Could you print exactly the lines of the listing below, starting at the line that has "[348,312,415,328] [39,341,85,357] (COMING" and ending at the line that has "(167, 395) none", and only those lines?

*** Begin section ***

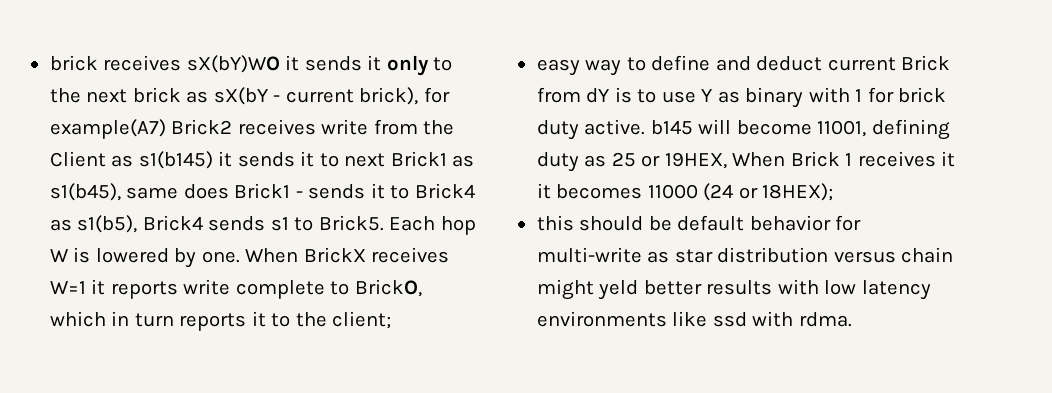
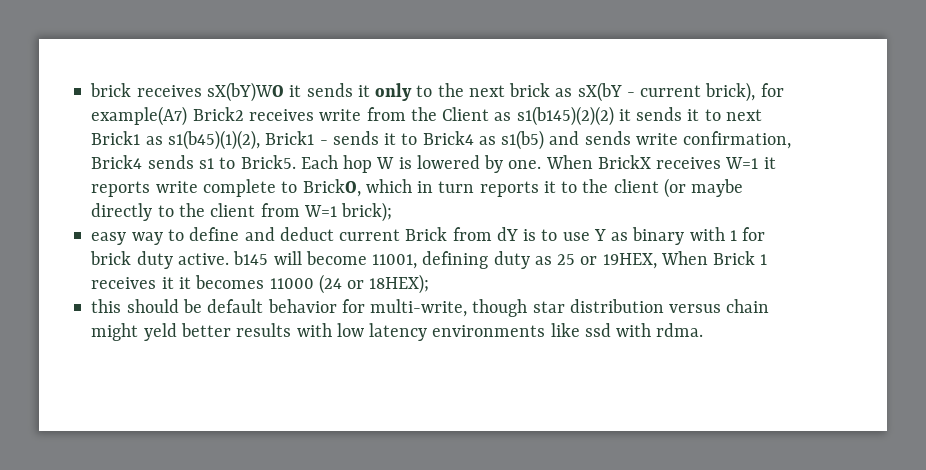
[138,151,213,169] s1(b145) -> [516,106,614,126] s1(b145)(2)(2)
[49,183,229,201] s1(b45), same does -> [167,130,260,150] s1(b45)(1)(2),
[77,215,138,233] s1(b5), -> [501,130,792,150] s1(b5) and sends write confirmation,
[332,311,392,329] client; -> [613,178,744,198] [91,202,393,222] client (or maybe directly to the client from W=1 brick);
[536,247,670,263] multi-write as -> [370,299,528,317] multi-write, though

*** End section ***
*** Begin section ***

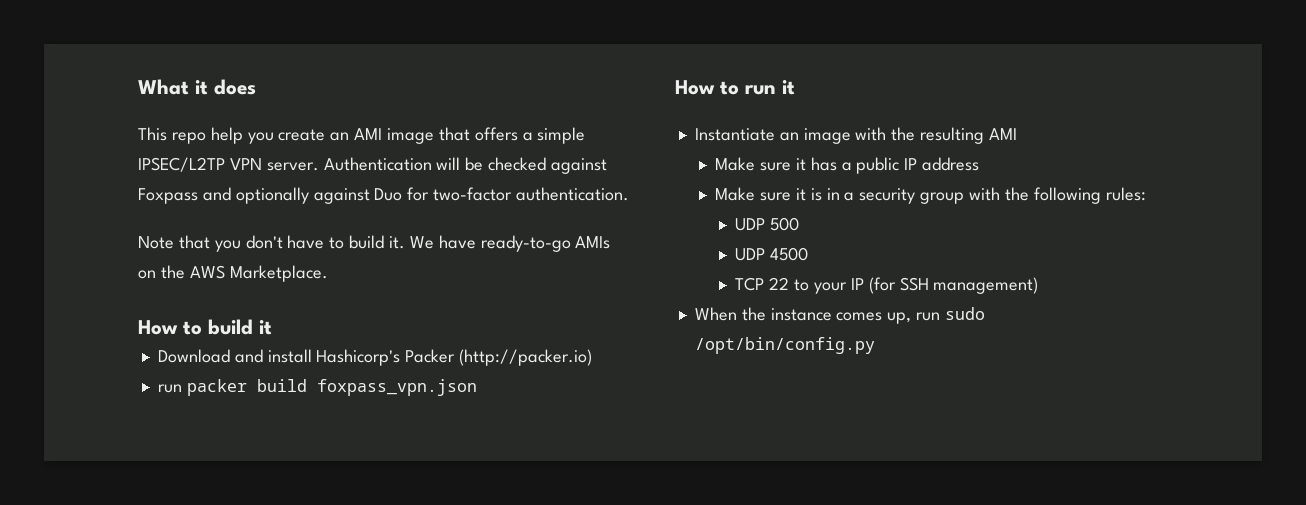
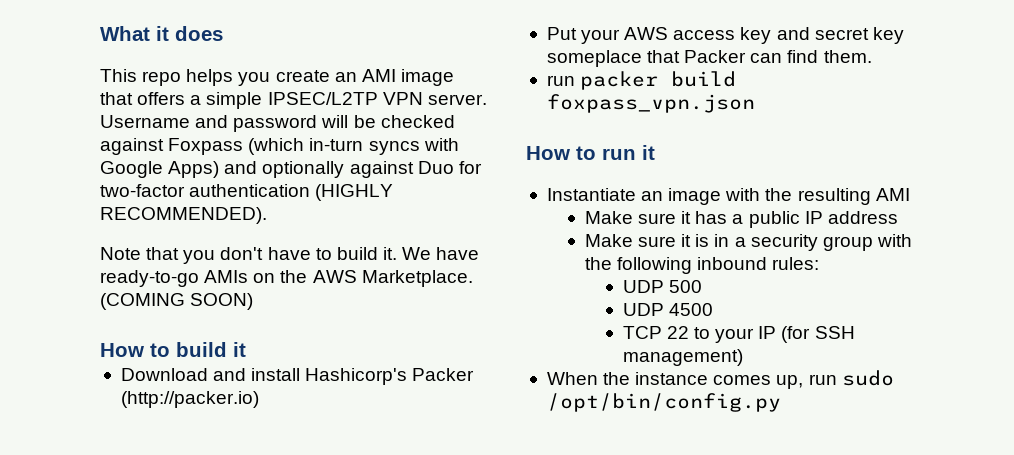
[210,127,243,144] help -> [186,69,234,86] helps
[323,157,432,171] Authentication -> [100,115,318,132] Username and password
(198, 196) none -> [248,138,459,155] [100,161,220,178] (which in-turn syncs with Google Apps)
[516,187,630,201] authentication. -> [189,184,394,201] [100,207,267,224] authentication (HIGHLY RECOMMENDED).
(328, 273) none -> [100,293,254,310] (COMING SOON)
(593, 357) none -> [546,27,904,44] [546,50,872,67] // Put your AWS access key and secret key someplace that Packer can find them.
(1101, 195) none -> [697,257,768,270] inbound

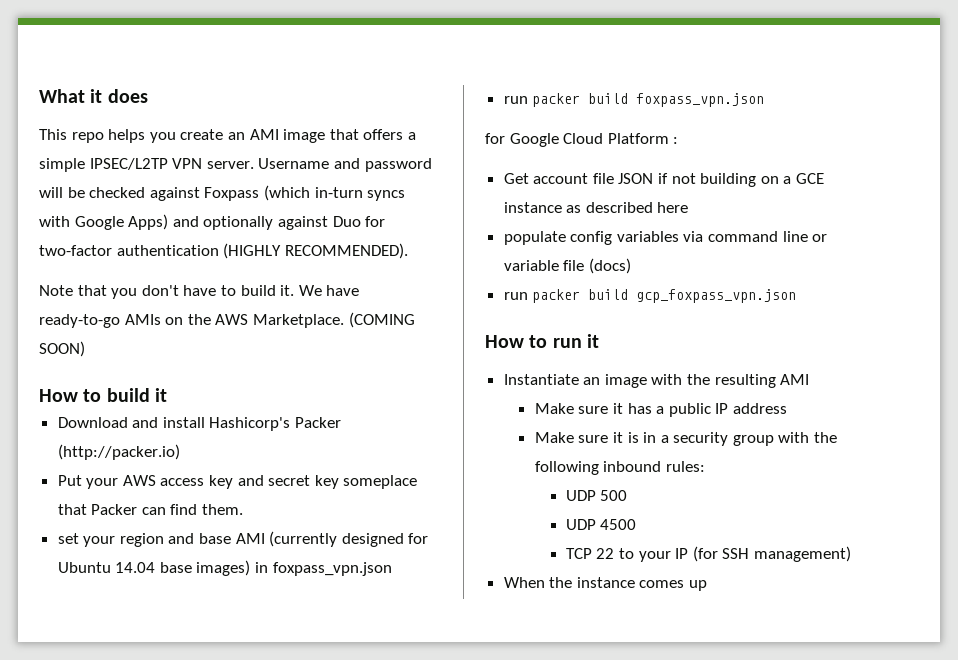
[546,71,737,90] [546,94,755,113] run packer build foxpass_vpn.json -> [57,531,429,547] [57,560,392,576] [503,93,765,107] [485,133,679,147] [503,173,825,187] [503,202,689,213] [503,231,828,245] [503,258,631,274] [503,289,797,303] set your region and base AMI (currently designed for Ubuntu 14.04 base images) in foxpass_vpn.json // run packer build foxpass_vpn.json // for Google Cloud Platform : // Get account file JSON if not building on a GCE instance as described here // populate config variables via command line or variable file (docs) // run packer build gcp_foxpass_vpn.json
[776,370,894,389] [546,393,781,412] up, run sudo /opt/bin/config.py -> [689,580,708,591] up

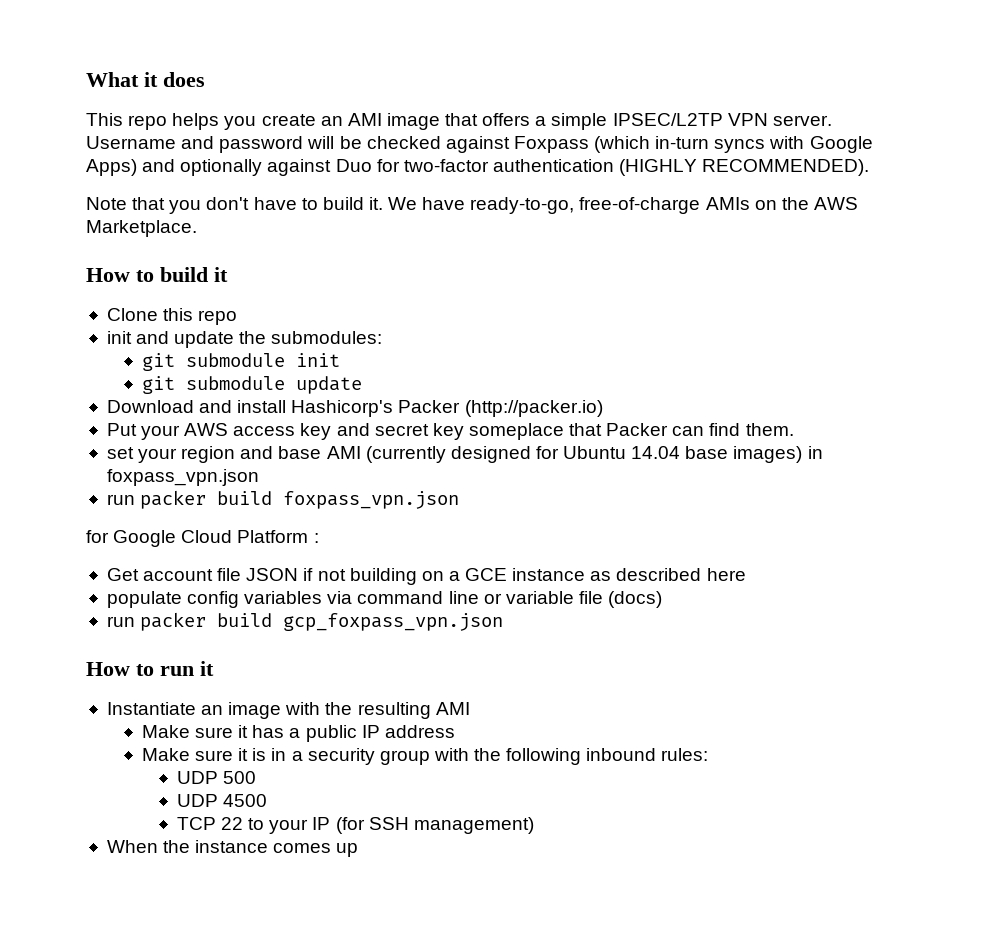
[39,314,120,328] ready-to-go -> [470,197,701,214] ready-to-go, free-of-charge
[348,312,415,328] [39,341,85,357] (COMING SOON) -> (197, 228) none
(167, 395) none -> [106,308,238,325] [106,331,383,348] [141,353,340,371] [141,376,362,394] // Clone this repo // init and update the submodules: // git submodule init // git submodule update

*** End section ***

● Written solution
[348,312,415,328] [39,341,85,357] (COMING SOON) -> (197, 228) none
(167, 395) none -> [106,308,238,325] [106,331,383,348] [141,353,340,371] [141,376,362,394] // Clone this repo // init and update the submodules: // git submodule init // git submodule update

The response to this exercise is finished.